Records shown START

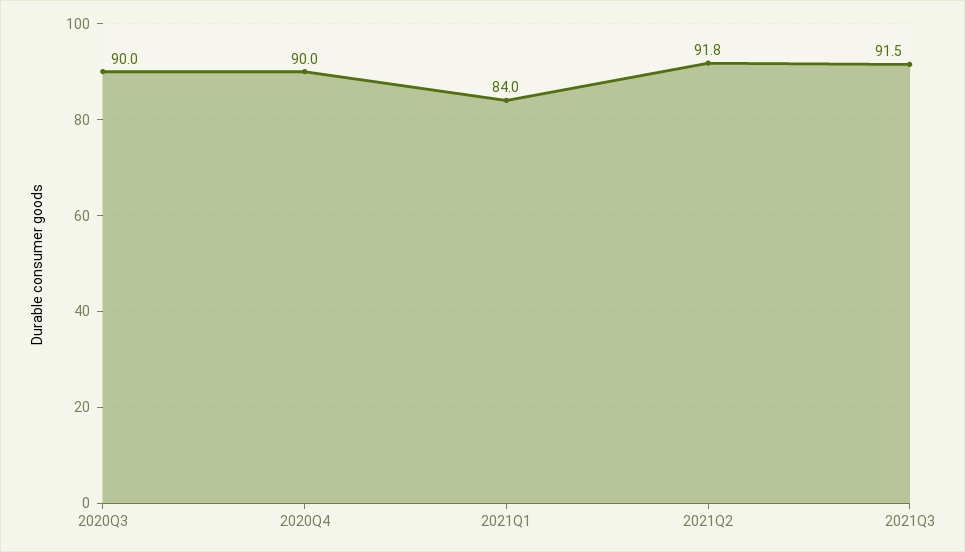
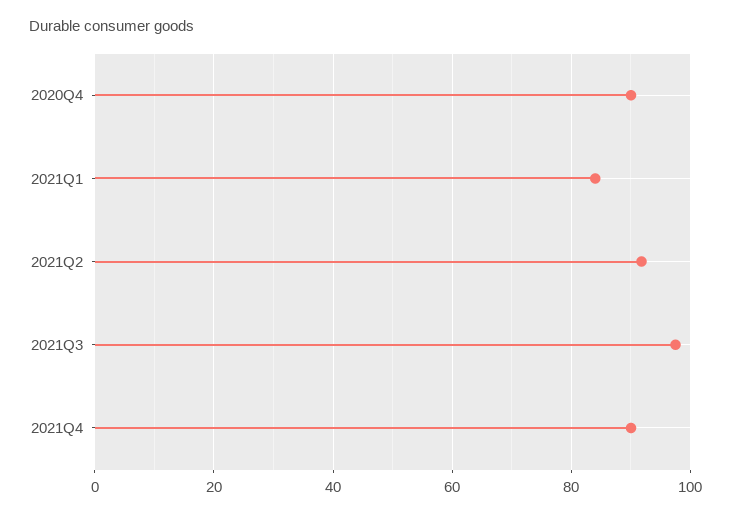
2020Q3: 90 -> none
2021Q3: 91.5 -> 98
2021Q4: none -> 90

Records shown END
Records shown START

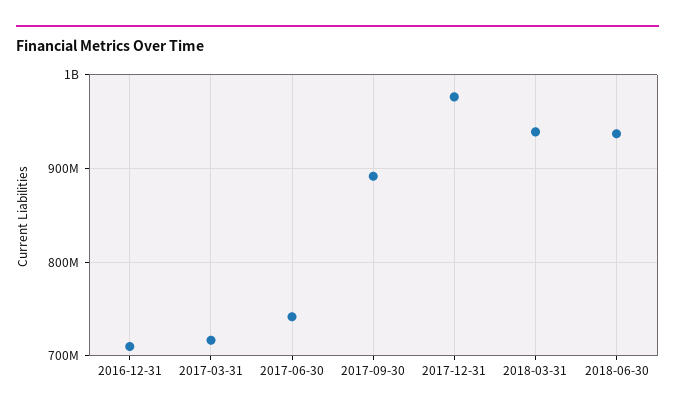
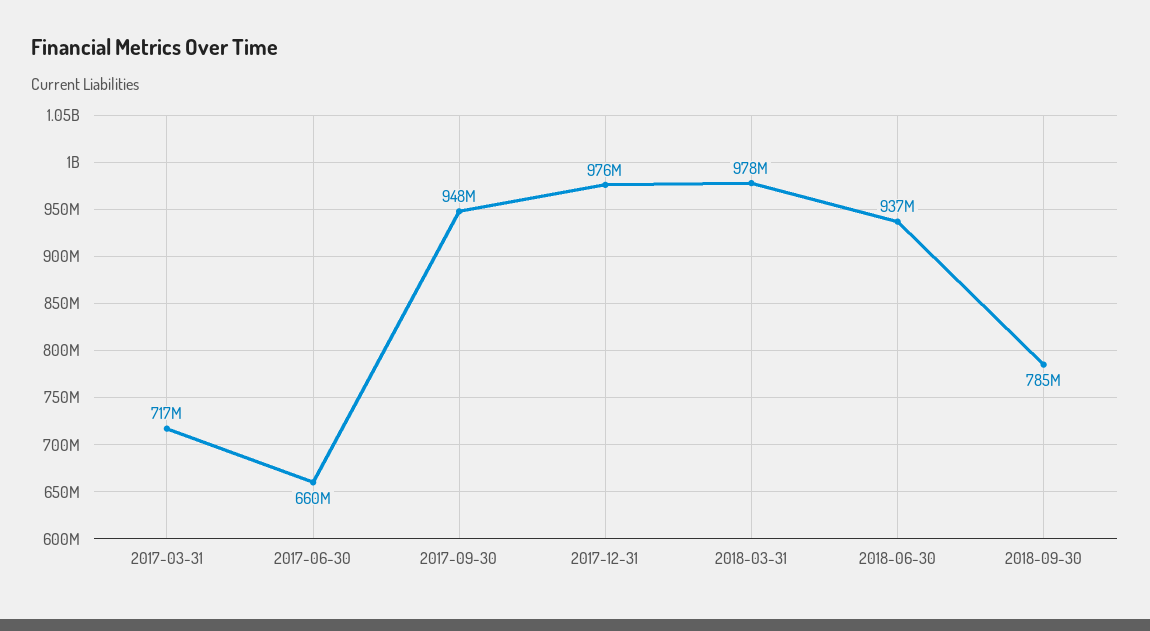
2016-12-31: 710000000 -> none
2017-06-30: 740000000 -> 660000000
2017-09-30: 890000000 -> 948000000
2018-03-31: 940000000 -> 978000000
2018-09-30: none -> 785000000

Records shown END

◆ **Exercise instructions**: Above are the records. Print exactly, and only, the lines from the line with "2017-09-30: 890000000 -> 948000000" to the line with "2018-09-30: none -> 785000000", both inclusive.

◆ **Finished task**:
2017-09-30: 890000000 -> 948000000
2018-03-31: 940000000 -> 978000000
2018-09-30: none -> 785000000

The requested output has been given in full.